Data centre operators could cut headline capital costs by around 80% by retrofitting existing facilities for liquid cooling instead of building new AI-ready capacity from scratch.
That’s according to new research from STL Partners that suggests liquid cooling retrofits can cost around $2 million per MW, compared with upwards of $11 million per MW for new greenfield liquid-cooled capacity.
That makes retrofit an increasingly attractive option for operators sitting on existing power allocations in markets where land, grid connections and planning permission are slowing the development of new sites.
Just yesterday, hi-tequity’s Ryne Friedman wrote for Data Centre Review highlighting how retrofit is the fastest route to AI capacity, and now STL Partners’ research is backing it as one of the more affordable options too.

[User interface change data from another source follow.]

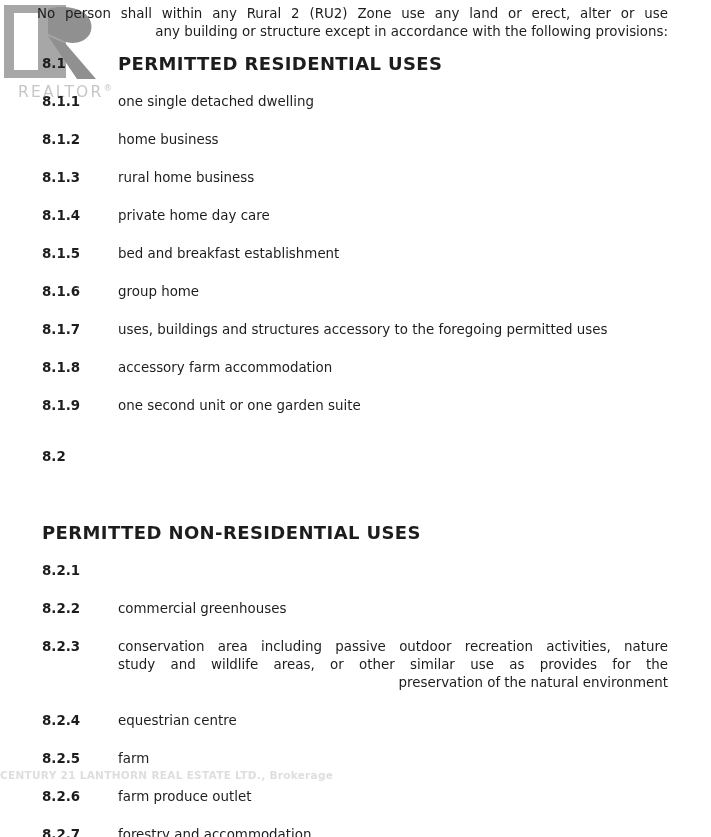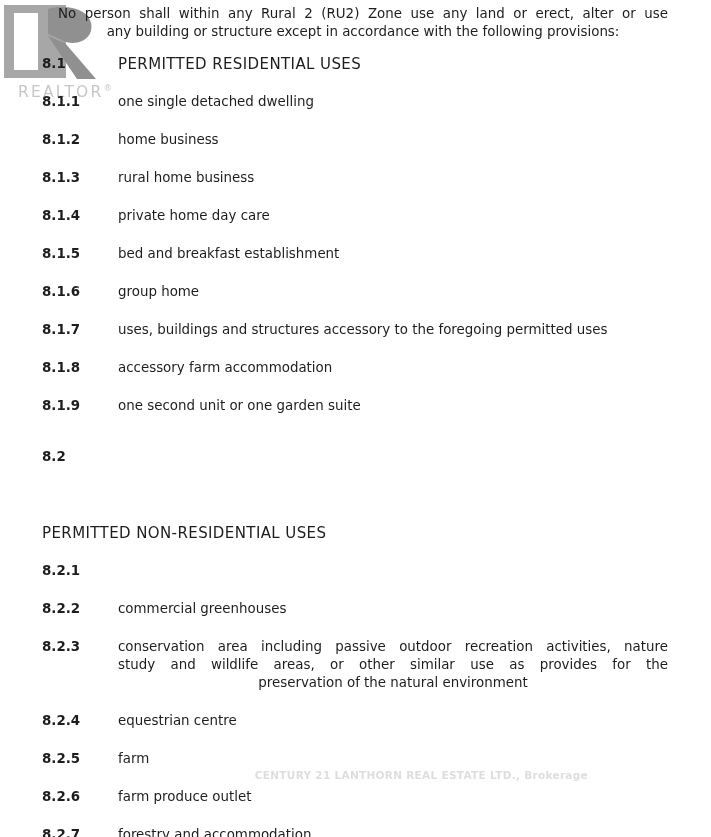"No person shall within any" .intro { padding: 5px 43px 0 58px -> 5px 43px 0 37px }
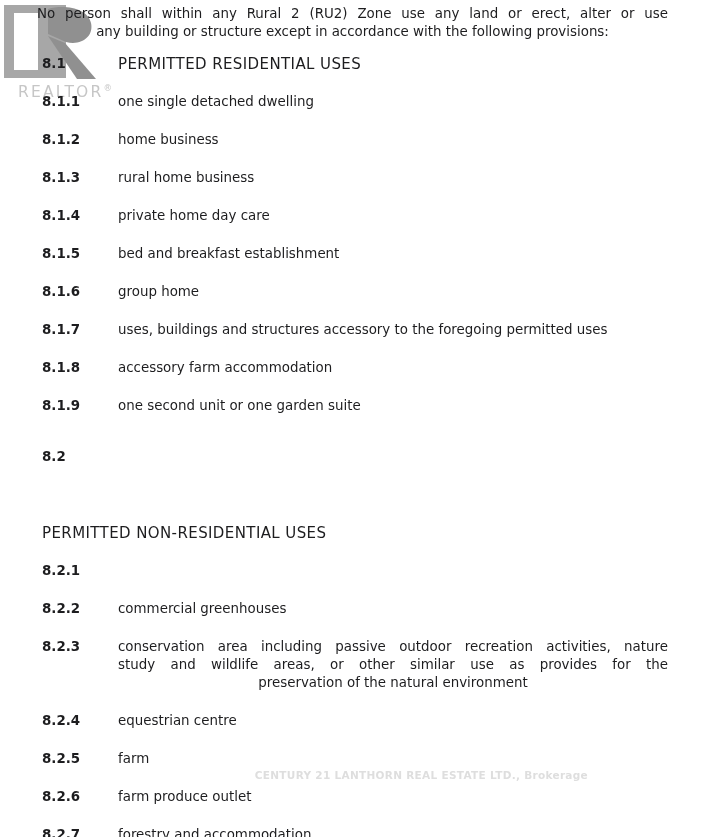"any building or structure except" .lline { text-align: center -> right }
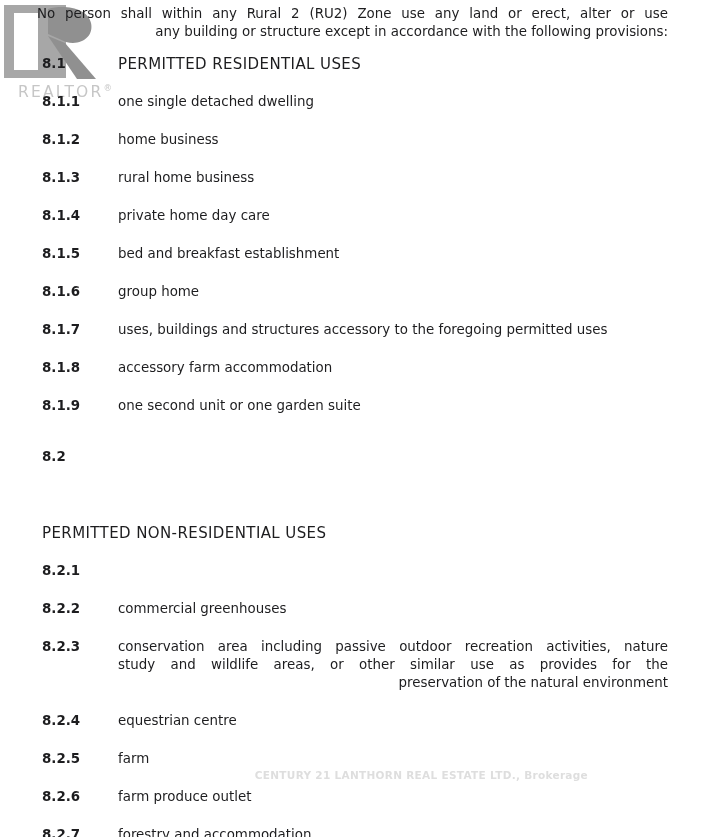"PERMITTED RESIDENTIAL USES" .title { font-size: 15px -> 18px; font-weight: 400 -> 700 }
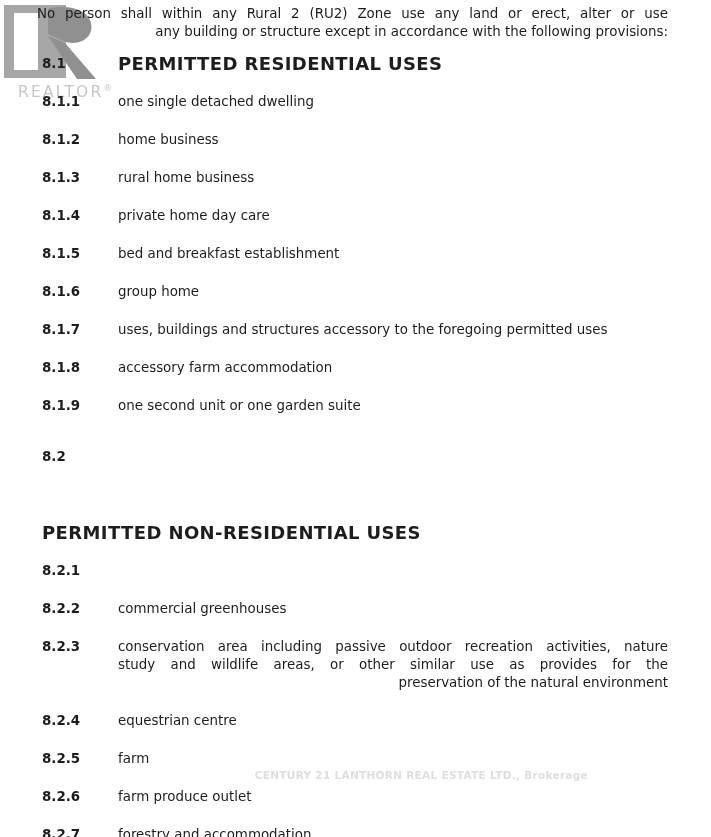"CENTURY 21 LANTHORN REAL ESTATE" .wm-brokerage { text-align: right -> left }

That should make it an easier decision for operators, but it’s still true that converting existing facilities into AI-ready environments can be disruptive and technically complex – meaning it’s not for the faint of heart.
STL Partners is also keen to stress that retrofit should not be seen as a universal fix for AI demand. While the headline cost comparison is compelling, the full investment case can look very different once operators factor in customer workload migration, downtime, lost tenancy revenues and the limitations of legacy infrastructure.
That means the question is not simply whether a facility can be retrofitted, but whether it should be. A site may have the right power profile, but still struggle to support the physical, operational and commercial changes required for liquid cooling.
“AI demand is changing the economics of data centre cooling. Retrofit can look very attractive on headline capex, especially where operators already hold scarce power, but the real question is whether the customer demand, physical asset and operational plan are strong enough to justify the disruption,” said Alice Awdry, Consultant at STL Partners and author of the report.
The report also notes that the type of operator matters. Hyperscalers and AI scale-ups may be able to move earlier because they can underwrite demand internally. Wholesale and retail colocation providers, on the other hand, are likely to need stronger customer commitments, lease certainty and detailed migration plans before making major changes to live sites.
“Operators should not retrofit simply because liquid cooling is the direction of travel. They need a clear trigger point, a retrofit-ready asset and a plan for live-site risk management. The winners will be those that combine demand certainty with disciplined execution,” added Awdry.